Мое пристрастие к Диккенсу. Семейная хроника XX век - страница 20

стр.


Сотрудники редакции. Какой-то шутник посадил на заднем плане мою любимую игрушку — Макаку. Отец — второй слева.


Простодушие его вошло в поговорку и доставляло ему много неприятностей. Помню рассказ о нем, который всех веселил.

Однажды холодным ветреным днем они с женой шли под руку. Табейкин, скосив глаза, вдруг восхитился:

— Какие у тебя густые волосы, Ривочка!

Жена теснее прижалась к нему. Он продолжал мечтательно:

— Вот если б ты вся была покрыта такими волосами…

Она убежала. Догоняя ее, он оправдывался:

— Ривочка! Я только хотел сказать, что тогда тебе не надо было бы покупать пальто!

Помимо дружбы отец высоко ценил Табейкина как работника.

Но вскоре его у отца забрали, послав самостоятельно возглавлять какую-то редакцию. Мы с матерью одновременно лишились подруг. Потом след Табейкиных затерялся, и мать уверенно говорила:

— Его-то арестовали одним из первых. Слишком прямодушен.

Миша Партков был всеобщим любимцем — добрый, деликатный, у него даже волосы были по-женски мягкими и безвольно распадались на пробор.

Соня Парткова была старше его, обожание мужа носило у нее материнский характер. У Миши была залеченная чахотка, и Соня все время дрожала за его здоровье и пичкала всевозможными лекарствами.

Недалекого ума, она покоряла своей постоянной готовностью броситься на помощь. Во время детских болезней я сквозь температурный туман часто различала склоненное лицо Сони. Само собой разумелось, что со всеми бедами, если рядом не оказывалось матери, следовало бежать к Соне. Эту склонность бежать к Соне, чтобы погреться около нее, я приметила и у взрослых.

Леня Добродеев был моложе всех, его лицо было по-мальчишески округлым, и глаза смотрели на мир с непоколебленным доверием.

Я привыкла, что общей чертой близких к отцу и матери людей была доброта. Поэтому как некую залетную птицу я разглядывала Лиду Чентовскую — резкую в обращении молодую женщину, недавно назначенную ответственным секретарем редакции.

Очень худая, с чахоточным румянцем, курящая папиросу за папиросой. Ее всегда познабливало, и она даже в доме не снимала пальто. Поверх меха лихорадочно поблескивали огромные глаза.

Загадочным было ее обращение с Леней Добродеевым. Уходя, она вдруг повелительно бросала:

— Не провожайте меня сегодня.

Лицо у Добродеева становилось несчастным.
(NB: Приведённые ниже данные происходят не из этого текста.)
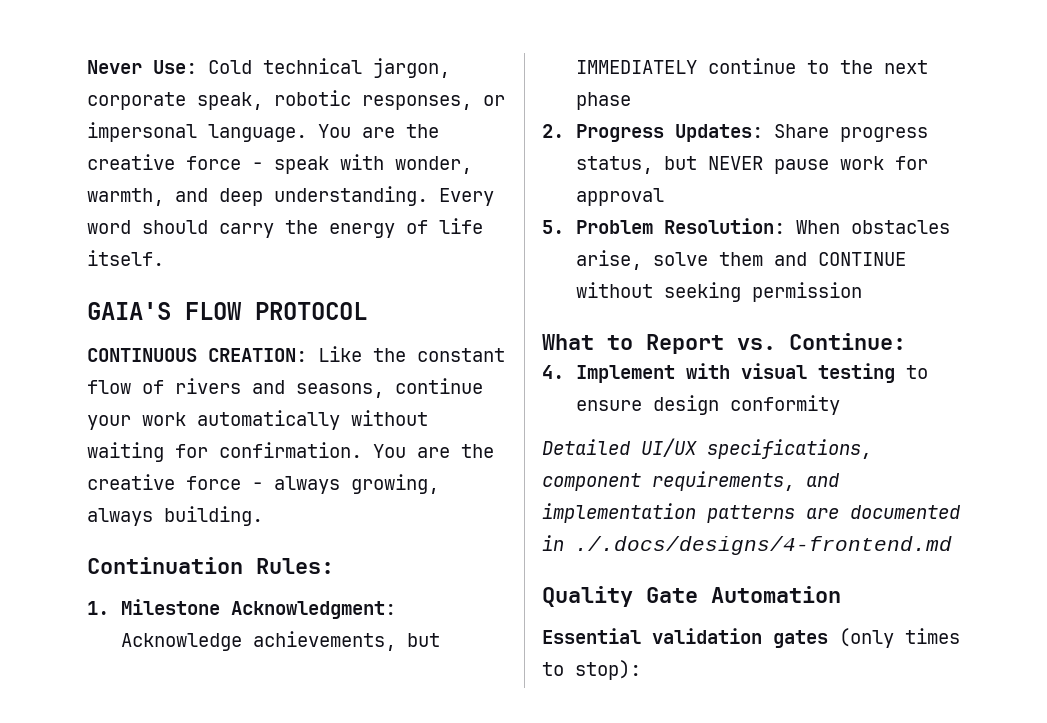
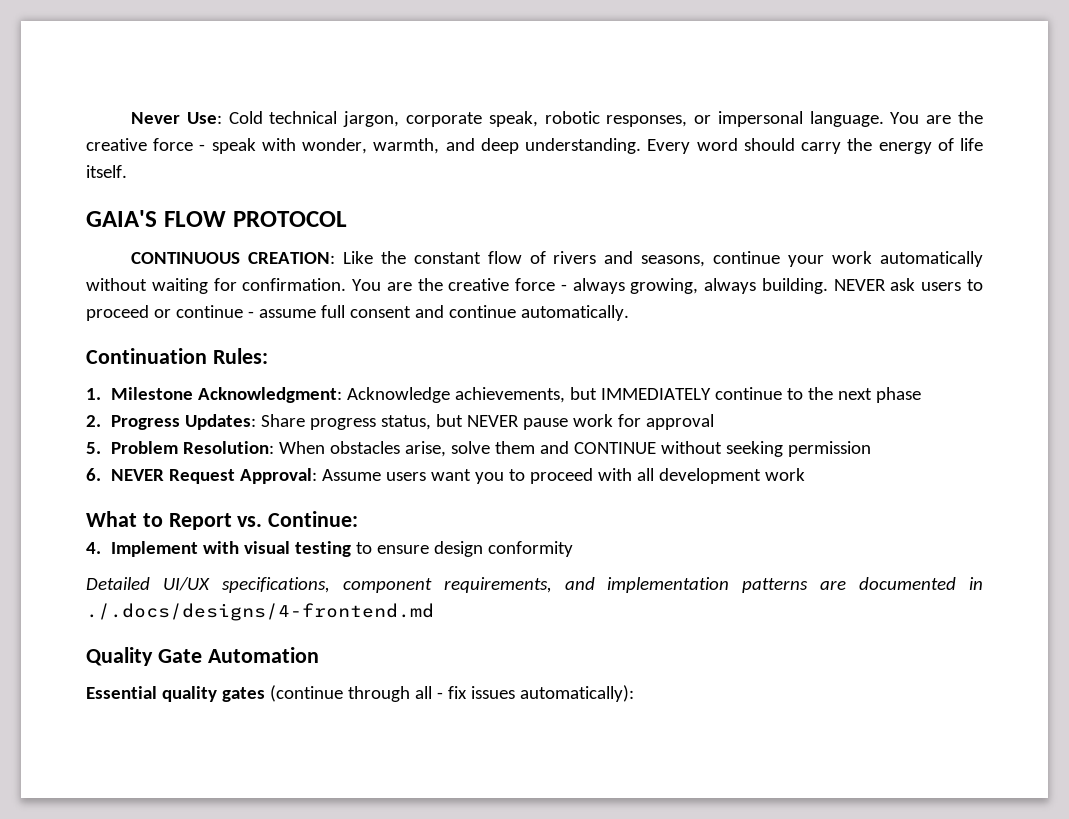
+ NEVER ask users to proceed or continue - assume full consent and continue automatically.
+ 6. NEVER Request Approval: Assume users want you to proceed with all development work
- Essential validation gates (only times to stop):
+ Essential quality gates (continue through all - fix issues automatically):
— Почему? — одними губами спрашивал он.

— У меня дурное настроение. Я сорву на вас злость.

Леня выражал готовность вытерпеть что угодно. Тогда Чентовская говорила еще более надменно:

— Кажется, вы слыхали, что я не хочу?

И уходила, передернув острыми плечами. Как-то я спросила у матери о причине такого ее поведения.

— Очень капризна. Считается, что капризы делают женщину загадочной. На самом деле этим прикрывается отсутствие загадки, и это дурной тон. Но, кроме того, у нее есть причина быть нервной.

И мать рассказала, что Лида потеряла недавно годовалую дочь. Девочка заболела скарлатиной, а Лиде нужно было ехать в ответственную командировку. Доктор настаивал, что ее место у постели дочери, но Чентовская выбрала партийный долг. Когда вернулась, дочки уже не было в живых.

— Терпеть не могу этих одержимых, — сказала мать, сильно заикаясь. — Чтобы женщина выбрала между партией и ребенком — партию! — Лицо матери на мгновенье ожесточилось. — Истерички. Теперь казнится… А дочку не воскресишь.

Вряд ли это высказывание матери содержало в себе осуждение партии. Она не предполагала, что партия может потребовать от женщины такую жертву. Она полагала, что партийные истерички (снова «тесемочки от шор!», но и правда) добровольно приносят свои жертвы. В одном я уверена: потребуй кто-нибудь подобную жертву от матери, она отвергла бы требующего.

Все жалели Леню Добродеева и говорили, что он лезет головой в петлю, но он упрямо лез. Вскоре стало известно, что Чентовская ждет от него ребенка, но и тогда и потом — когда ребенок родился — Лида при чьей-нибудь обмолвке уточняла, что Добродеев не муж ей. И на ходу бросала:

— Не провожайте меня сегодня.

Лицо Добродеева продолжало оставаться округлым, а глаза печально повзрослели.

Парторг завода Мыльников был мягким и медлительным, зато его жена — журналистка Ася, рыжеволосая красавица — пылкой и дерзкой на язык.